Even thought the American public has been kept in the dark for far too long, we have to realize that since 1933 the United States government for all practical purposes was dissolved by the Emergency Banking Act. This was an act that was enacted to keep the government functional during the height of the Great Depression. In truth the government of the United States since then has been bankrupt and remains insolvent. In June of that same year Congress voted to suspend the gold standard and abolish the gold clause. What this did was essentially dissolved the sovereign authority of the United States and all other official capacities of our government. In truth what we have today is that the United States Government exists in name only.

To fully understand how far the rule of tyranny has reached we first have to understand the financial landscape that has seeped into the framework of our society. When President Roosevelt and congress suspended the gold standard they did so to prevent the hoarding of gold and silver. Since our founding gold and silver was the only currency that would be used as money in the United States. But, since gold and silver were cumbersome and often too inconvenient for allot of transactions they were stored in banks and a claim check was issued as a money substitute. People then used these claim checks as currency. We must remember that currency is not money but a money substitute. Up until 1933 redeemable currency was always backed by the dollar equivalent in gold or silver money. Federal Reserve Notes make no such promises therefore what we have in our pockets really isn’t money. A Federal Reserve Note is a debt obligation of the United States government.

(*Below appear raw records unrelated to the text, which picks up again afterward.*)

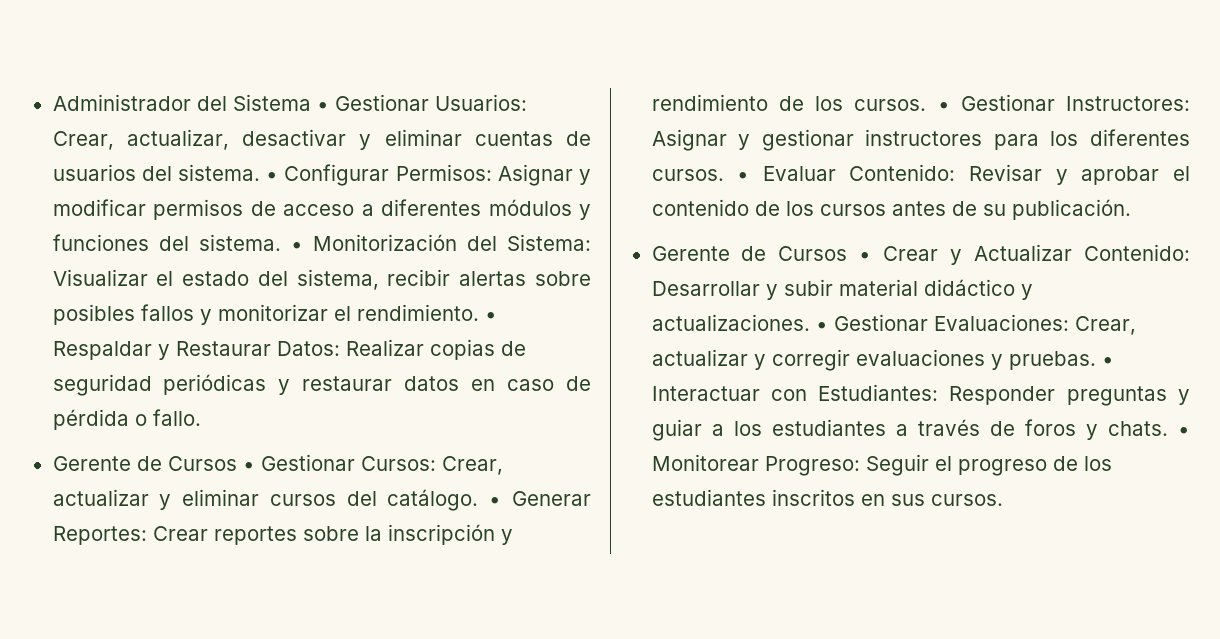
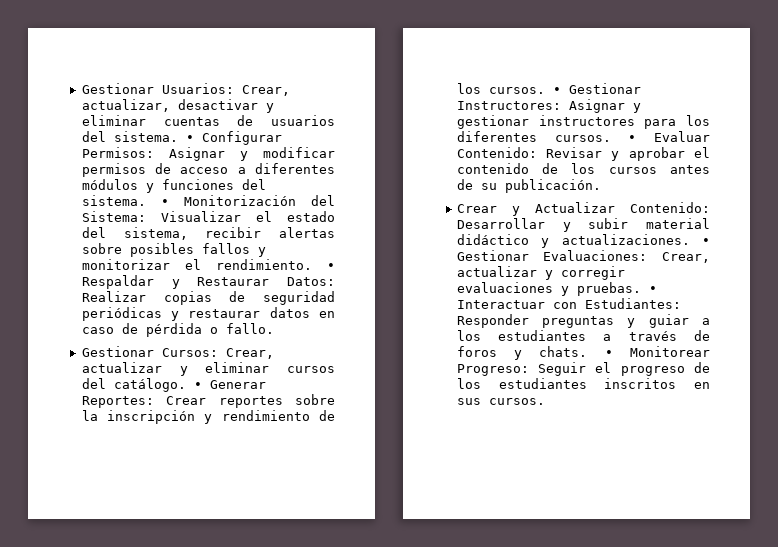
- Administrador del Sistema • Gestionar Usuarios: Crear, actualizar, desactivar y eliminar cuentas de usuarios del sistema.
+ Gestionar Usuarios: Crear, actualizar, desactivar y eliminar cuentas de usuarios del sistema.
- Gerente de Cursos • Gestionar Cursos: Crear, actualizar y eliminar cursos del catálogo.
+ Gestionar Cursos: Crear, actualizar y eliminar cursos del catálogo.
- Gerente de Cursos • Crear y Actualizar Contenido: Desarrollar y subir material didáctico y actualizaciones.
+ Crear y Actualizar Contenido: Desarrollar y subir material didáctico y actualizaciones.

The United States government and the US congress have never been authorized by the Constitution for the United States to issue currency. So what we have today is a fraudulent financial system. A system based solely on creating debt.

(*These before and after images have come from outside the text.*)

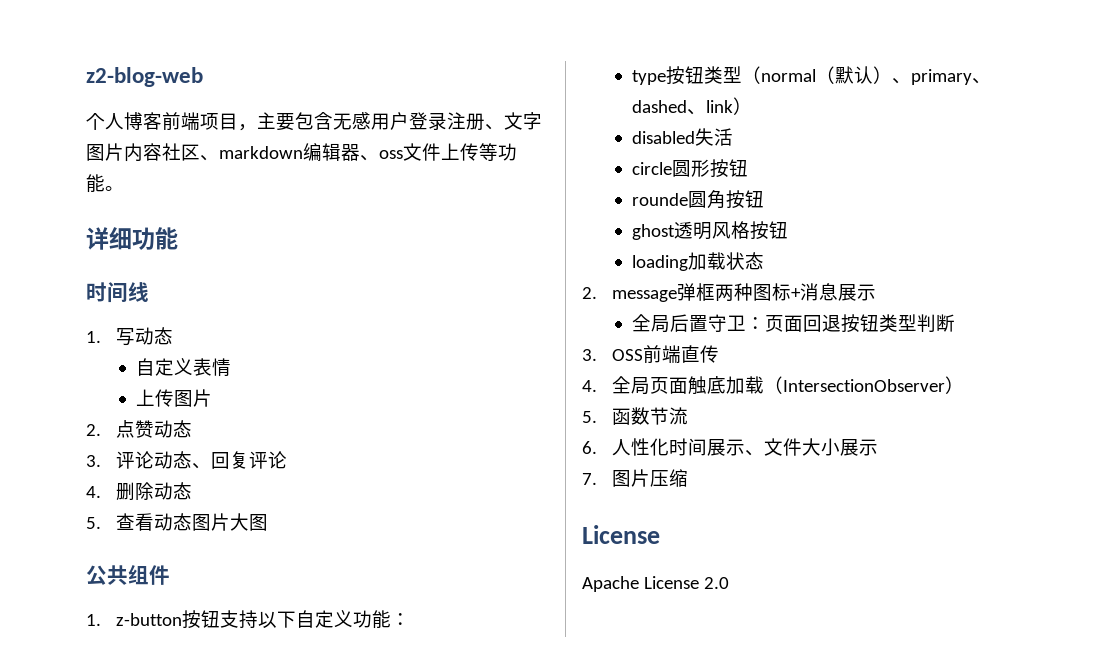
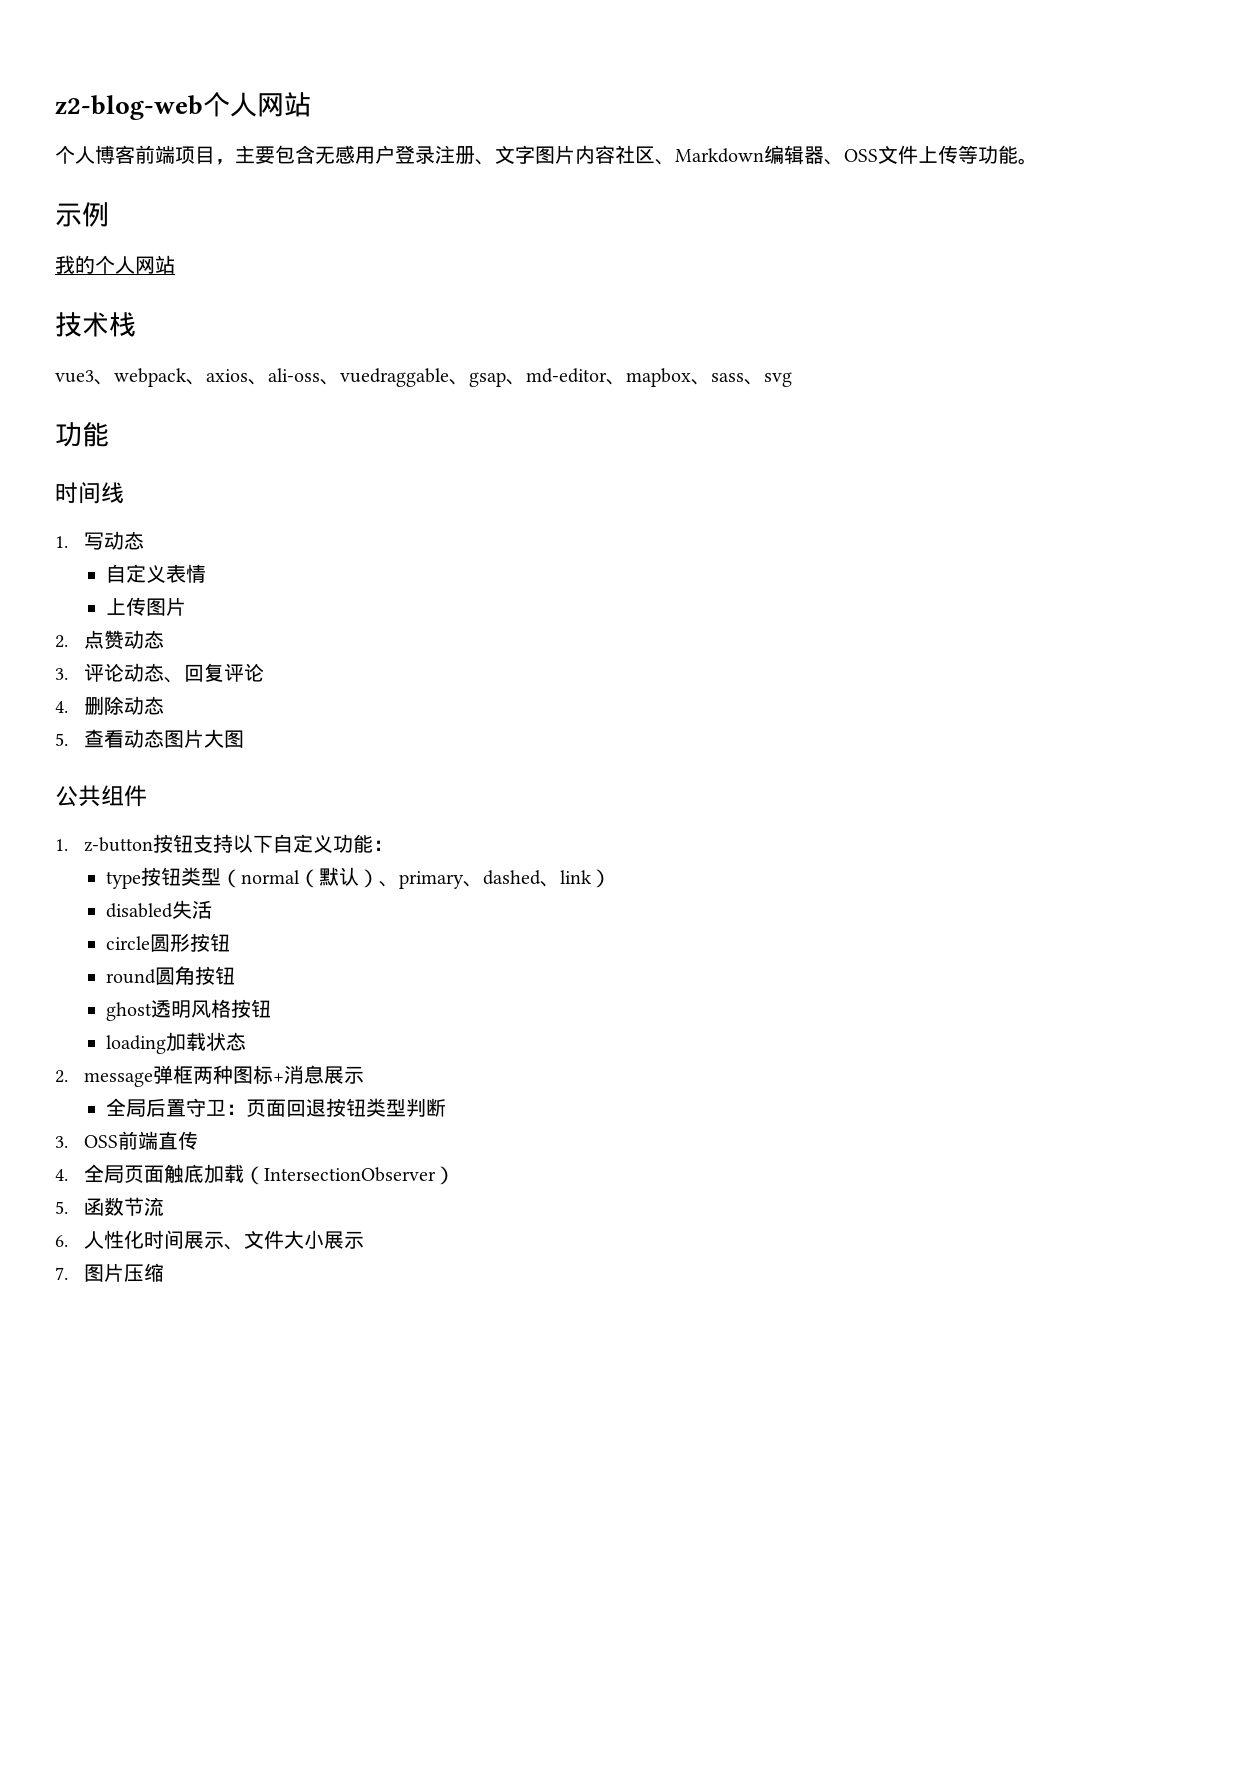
- z2-blog-web
+ z2-blog-web个人网站
- 个人博客前端项目，主要包含无感用户登录注册、文字图片内容社区、markdown编辑器、oss文件上传等功能。
+ 个人博客前端项目，主要包含无感用户登录注册、文字图片内容社区、Markdown编辑器、OSS文件上传等功能。
- 详细功能
+ 示例
+ 我的个人网站
+ 技术栈
+ vue3、webpack、axios、ali-oss、vuedraggable、gsap、md-editor、mapbox、sass、svg
+ 功能
- rounde圆角按钮
+ round圆角按钮
  7.图片压缩
- License
- Apache License 2.0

To explain this further it is essential that we understand the distinction between real money and the paper money substitute. It is a false assumption to think one can get richer by accumulating money substitutes. One can only get deeper in debt. Today, the American citizen no longer have any real money in their pockets. For that matter our paychecks are just paper substitutes for the real thing. This is the biggest contributor to why we feel and in so many cases really are broke just like the United States is today.

Federal Reserve notes are essentially unsigned checks written on a closed account. Federal Reserve Notes are an inflatable paper system to create debt through inflation. All inflation is just a devaluation of currency. Whenever there is an increase of the supply of money substitute in the economy without a corresponding increase in the gold and silver backing it up inflation always occurs. Just think back in 2008 and 2009 with all that Quantitative Easing by the Federal Reserve when it printed billions of Federal Reserve Notes. These notes were then funneled back into the financial institutions that originally caused one of the worst financial disasters in recent memory. All this did was create more debt.

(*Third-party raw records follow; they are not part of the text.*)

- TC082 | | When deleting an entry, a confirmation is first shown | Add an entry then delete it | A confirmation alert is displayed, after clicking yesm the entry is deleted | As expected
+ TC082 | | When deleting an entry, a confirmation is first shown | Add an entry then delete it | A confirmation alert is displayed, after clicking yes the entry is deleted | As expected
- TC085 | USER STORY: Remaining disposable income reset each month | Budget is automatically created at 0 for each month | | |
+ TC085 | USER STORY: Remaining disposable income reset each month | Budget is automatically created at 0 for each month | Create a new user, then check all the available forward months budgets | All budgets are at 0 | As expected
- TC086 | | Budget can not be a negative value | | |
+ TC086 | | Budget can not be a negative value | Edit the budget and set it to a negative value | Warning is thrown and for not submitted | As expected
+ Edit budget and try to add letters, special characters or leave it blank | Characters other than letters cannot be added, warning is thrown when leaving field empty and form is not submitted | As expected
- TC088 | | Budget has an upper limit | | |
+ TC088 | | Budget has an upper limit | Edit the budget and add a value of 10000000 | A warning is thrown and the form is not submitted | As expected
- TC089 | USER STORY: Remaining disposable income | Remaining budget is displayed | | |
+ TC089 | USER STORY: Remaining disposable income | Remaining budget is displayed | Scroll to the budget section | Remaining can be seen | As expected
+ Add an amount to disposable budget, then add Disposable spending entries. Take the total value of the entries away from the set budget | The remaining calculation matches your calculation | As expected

We have to realize that inflation really is another form of taxation that governments inflict on their citizens. In truth our government for a long time has been irresponsible. The Federal Reserve Bank has since 1913 beguiled the citizens of the United states into thinking we are being paid and using real money when in fact we have been going bankrupt instead. Federal Reserve Notes are nothing more than promissory notes for the U.S. Treasury securities as a promise to pay the debt to the Federal Reserve Bank.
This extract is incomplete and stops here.